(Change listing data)
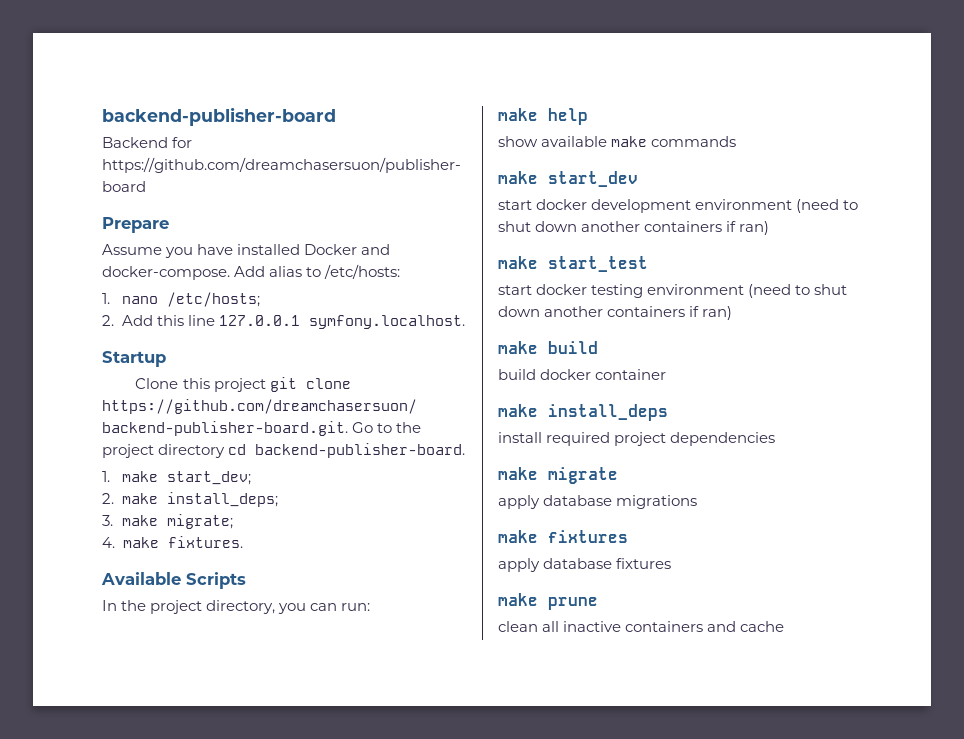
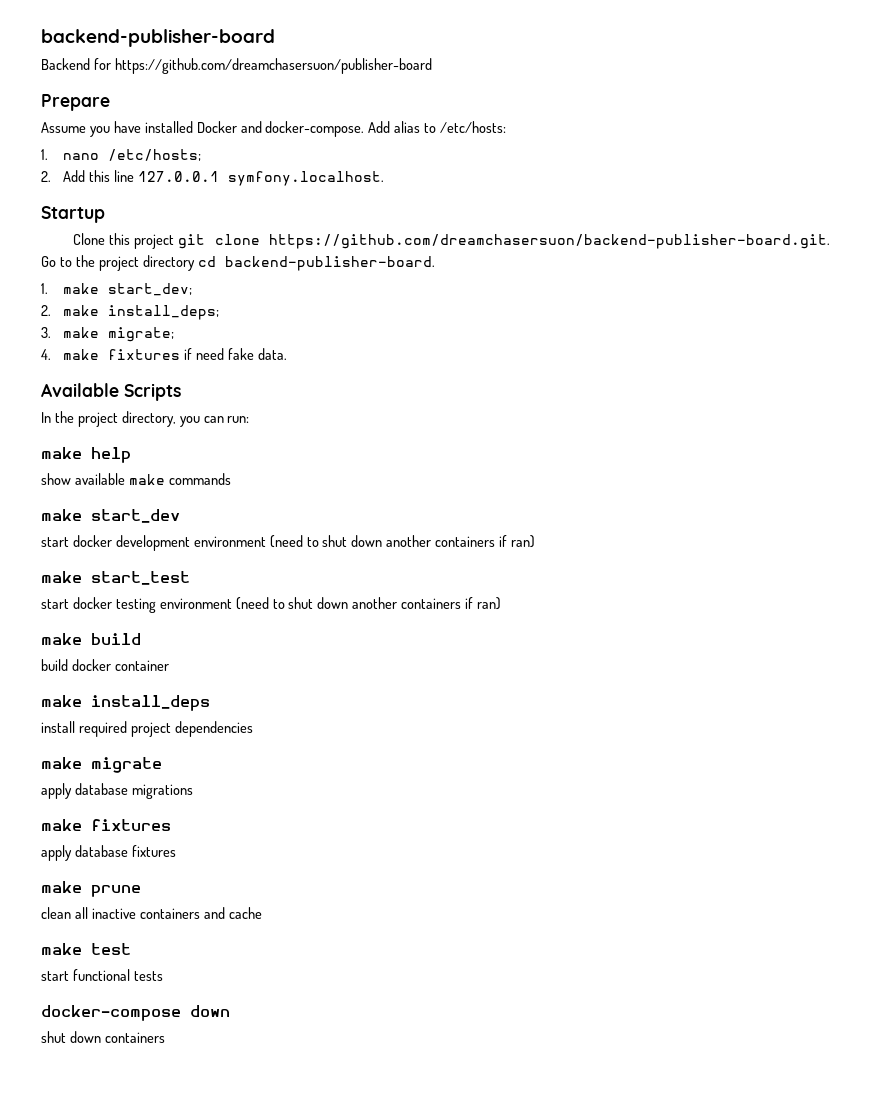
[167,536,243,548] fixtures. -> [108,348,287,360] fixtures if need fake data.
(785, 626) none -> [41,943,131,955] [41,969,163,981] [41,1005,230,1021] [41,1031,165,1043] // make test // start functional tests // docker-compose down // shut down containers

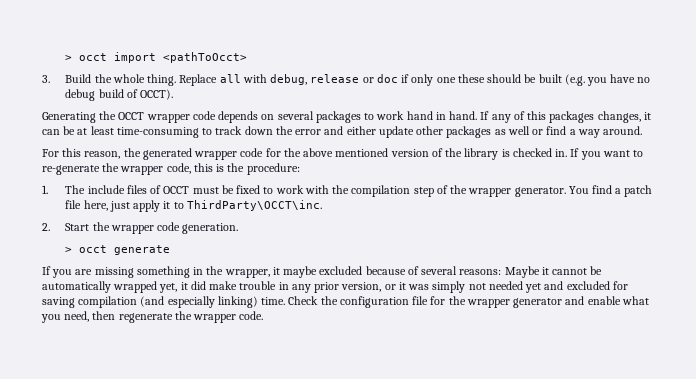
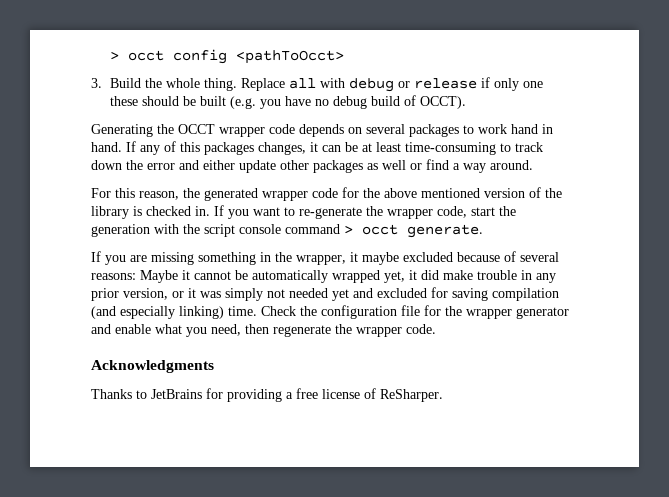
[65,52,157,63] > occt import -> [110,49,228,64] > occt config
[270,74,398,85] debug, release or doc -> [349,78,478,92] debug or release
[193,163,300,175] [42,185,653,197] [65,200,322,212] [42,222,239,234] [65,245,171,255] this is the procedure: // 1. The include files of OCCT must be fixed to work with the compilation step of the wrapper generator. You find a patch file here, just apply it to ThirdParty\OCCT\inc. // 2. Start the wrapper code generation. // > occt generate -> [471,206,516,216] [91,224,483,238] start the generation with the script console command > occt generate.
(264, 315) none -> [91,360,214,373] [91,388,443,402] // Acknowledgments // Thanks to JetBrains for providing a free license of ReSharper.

What is expected: Count the lines in the entries that hold the word "occt", and give nothing but the total.

Task solution: 2